Addressing what he called an extra ordinally press conference Muhwezi, a retired major-general in the Uganda People’s Defence Forces said: “All live broadcast of defiance activities should stop. Any media house that continues to cover them risks having their license revoked,”.
The decision to block the protests, dubbed “Defiance Campaigns”, was made by the cabinet to stop opposition leader Kizza Besigye, the Forum for Democratic Change candidate in the recent presidential election ahead of President Museveni’s swearing-in ceremony on May 12.
“These were not just mere police officers but rather flying squad operatives, they released me with all my phones and camera destroyed by them,” Peter told this website. “They separated me from Herbert during these hours”. He said the men scanned and downloaded all his electronic devices before letting him go.
The United States Embassy in Kampala condemned the move by the government to ban the live broadcast of opposition activities under the defiance campaign by all media. They urged Uganda to allow journalists to do their jobs without interference.

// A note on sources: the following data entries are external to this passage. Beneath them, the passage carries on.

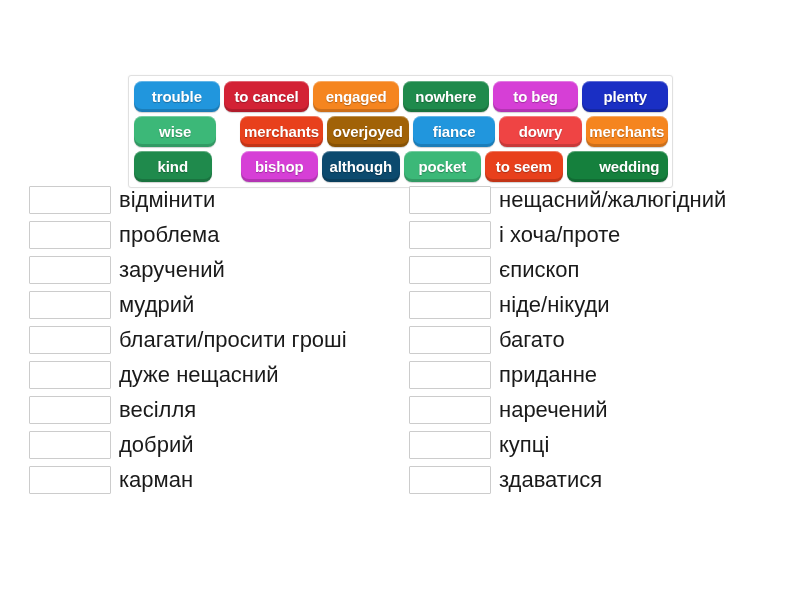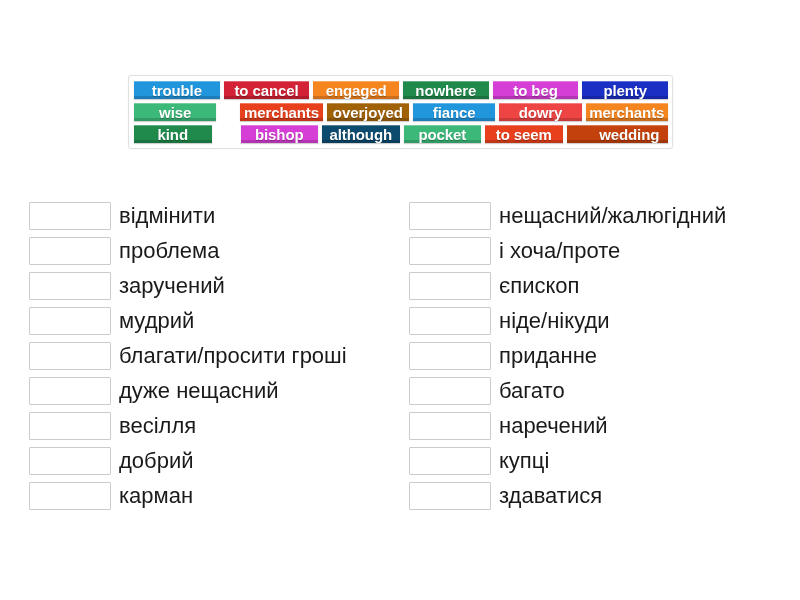--- a/index.html
+++ b/index.html
@@ -32,43 +32,43 @@
   .tile-row {
     display: flex;
     gap: 4px;
     margin-bottom: 4px;
   }
   .tile-row:last-child {
     margin-bottom: 0;
   }
   .tile {
     flex: 1 1 0;
-    height: 18px;
-    border-radius: 0;
+    height: 31px;
+    border-radius: 8px;
     display: flex;
     align-items: center;
     justify-content: center;
     color: #ffffff;
     font-size: 15px;
     font-weight: bold;
     letter-spacing: -0.1px;
     white-space: nowrap;
     overflow: hidden;
     text-shadow: 0 1px 1px rgba(0,0,0,0.28);
     box-shadow: inset 0 1px 0 rgba(255,255,255,0.30),
                 inset 0 -3px 0 rgba(0,0,0,0.16),
                 0 1px 1px rgba(0,0,0,0.18);
     cursor: pointer;
     user-select: none;
   }
 
   
   .answer-col {
     position: absolute;
-    top: 202px;
+    top: 186px;
     text-align: center;
   }
   #answer-col-left  { left: 29px;  width: 370px; }
   #answer-col-right { left: 409px; width: 380px; }
 
   .answer-row {
     display: flex;
     align-items: center;
     height: 28px;
     margin-bottom: 7px;
@@ -111,21 +111,21 @@
     <div class="tile" style="background-color: rgb(33, 150, 221);">fiance</div>
     <div class="tile" style="background-color: #ef4444;">dowry</div>
     <div class="tile" style="background-color: rgb(245, 133, 31);">merchants</div>
   </div>
   <div class="tile-row">
     <div class="tile" style="background-color: rgb(31, 138, 76);">kind</div>
     <div class="tile" style="background-color: rgb(214, 63, 214); margin-left: 25px;">bishop</div>
     <div class="tile" style="background-color: #0c4a6e;">although</div>
     <div class="tile" style="background-color: rgb(60, 184, 120);">pocket</div>
     <div class="tile" style="background-color: rgb(232, 64, 28);">to seem</div>
-    <div class="tile" style="background-color: #c2410c; padding-left: 24px;">wedding</div>
+    <div class="tile" style="background-color: #15803d; padding-left: 24px;">wedding</div>
   </div>
 </div>
 
 <div class="answer-col" id="answer-col-left">
   <div class="answer-row">
     <div class="drop-box"></div>
     <div class="answer-label">відмінити</div>
   </div>
   <div class="answer-row">
     <div class="drop-box"></div>
@@ -173,28 +173,28 @@
   <div class="answer-row">
     <div class="drop-box"></div>
     <div class="answer-label">єпископ</div>
   </div>
   <div class="answer-row">
     <div class="drop-box"></div>
     <div class="answer-label">ніде/нікуди</div>
   </div>
   <div class="answer-row">
     <div class="drop-box"></div>
+    <div class="answer-label">багато</div>
+  </div>
+  <div class="answer-row">
+    <div class="drop-box"></div>
     <div class="answer-label">приданне</div>
   </div>
   <div class="answer-row">
     <div class="drop-box"></div>
-    <div class="answer-label">багато</div>
-  </div>
-  <div class="answer-row">
-    <div class="drop-box"></div>
     <div class="answer-label">наречений</div>
   </div>
   <div class="answer-row">
     <div class="drop-box"></div>
     <div class="answer-label">купці</div>
   </div>
   <div class="answer-row">
     <div class="drop-box"></div>
     <div class="answer-label">здаватися</div>
   </div>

The US embassy through their official twitter handle tweeted: “The government of Uganda’s decision to ban media coverage of FDC activities is truly disappointing just days after World Press Freedom Day. Such restrictions violate not just the rights of journalists, but the rights of citizens to information. Citizens of Uganda should be able to decide for themselves what information to use to make informed choices about their country.”
“Being a journalist is not a crime. It is shameful that our journalists have been detained for nothing more than doing their jobs,” said NTV Managing Director Aggie Konde. “It’s the job of the journalist to cover and inform the public on what’s going on in the country, and that is all that they were doing.”